Source data
------------------------
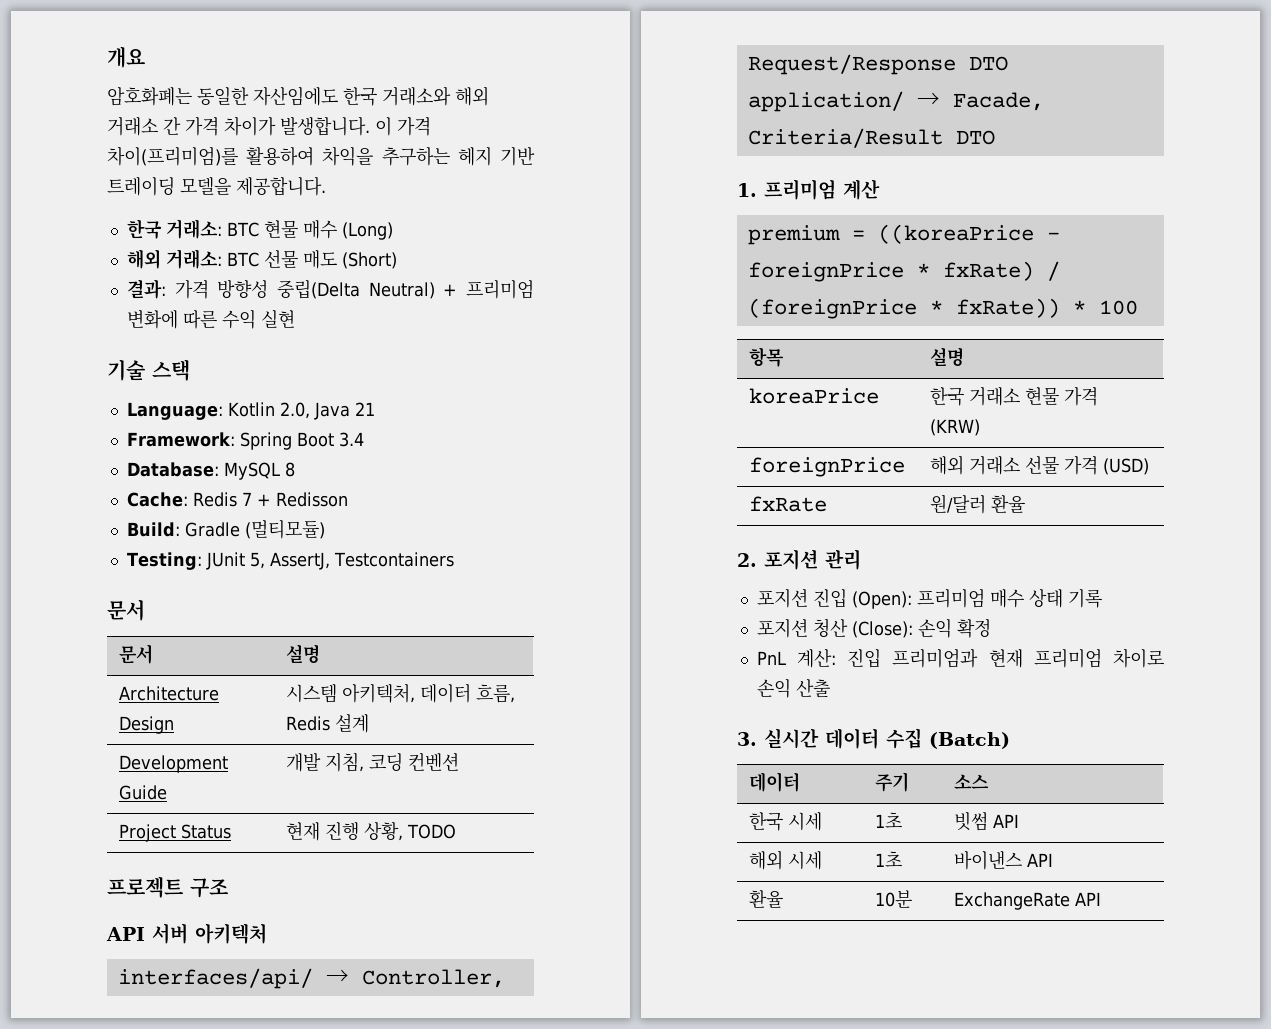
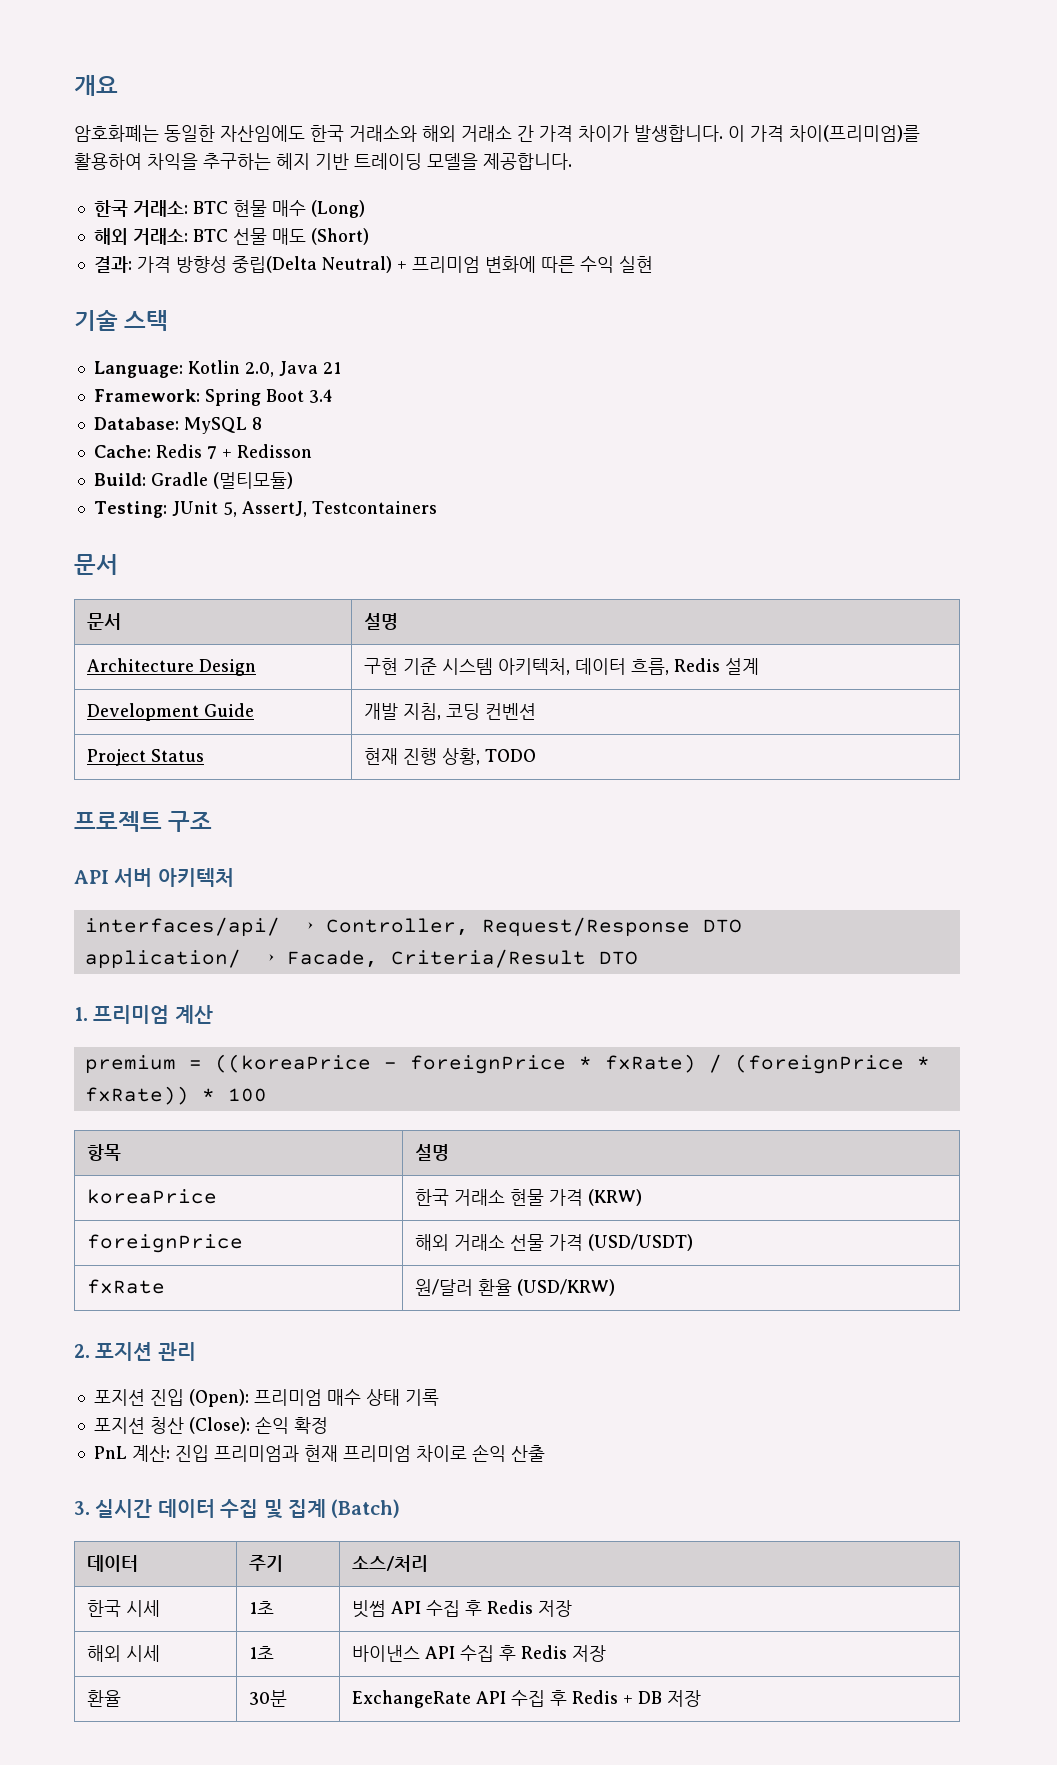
- Architecture Design | 시스템 아키텍처, 데이터 흐름, Redis 설계
+ Architecture Design | 구현 기준 시스템 아키텍처, 데이터 흐름, Redis 설계
- foreignPrice | 해외 거래소 선물 가격 (USD)
+ foreignPrice | 해외 거래소 선물 가격 (USD/USDT)
- fxRate | 원/달러 환율
+ fxRate | 원/달러 환율 (USD/KRW)
- 3. 실시간 데이터 수집 (Batch)
+ 3. 실시간 데이터 수집 및 집계 (Batch)
- 데이터 | 주기 | 소스
+ 데이터 | 주기 | 소스/처리
- 한국 시세 | 1초 | 빗썸 API
+ 한국 시세 | 1초 | 빗썸 API 수집 후 Redis 저장
- 해외 시세 | 1초 | 바이낸스 API
+ 해외 시세 | 1초 | 바이낸스 API 수집 후 Redis 저장
- 환율 | 10분 | ExchangeRate API
+ 환율 | 30분 | ExchangeRate API 수집 후 Redis + DB 저장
------------------------
An exact repeat of the lines from the one containing "및 집계 (Batch)" through the final line above, both included, is the whole answer.

+ 3. 실시간 데이터 수집 및 집계 (Batch)
- 데이터 | 주기 | 소스
+ 데이터 | 주기 | 소스/처리
- 한국 시세 | 1초 | 빗썸 API
+ 한국 시세 | 1초 | 빗썸 API 수집 후 Redis 저장
- 해외 시세 | 1초 | 바이낸스 API
+ 해외 시세 | 1초 | 바이낸스 API 수집 후 Redis 저장
- 환율 | 10분 | ExchangeRate API
+ 환율 | 30분 | ExchangeRate API 수집 후 Redis + DB 저장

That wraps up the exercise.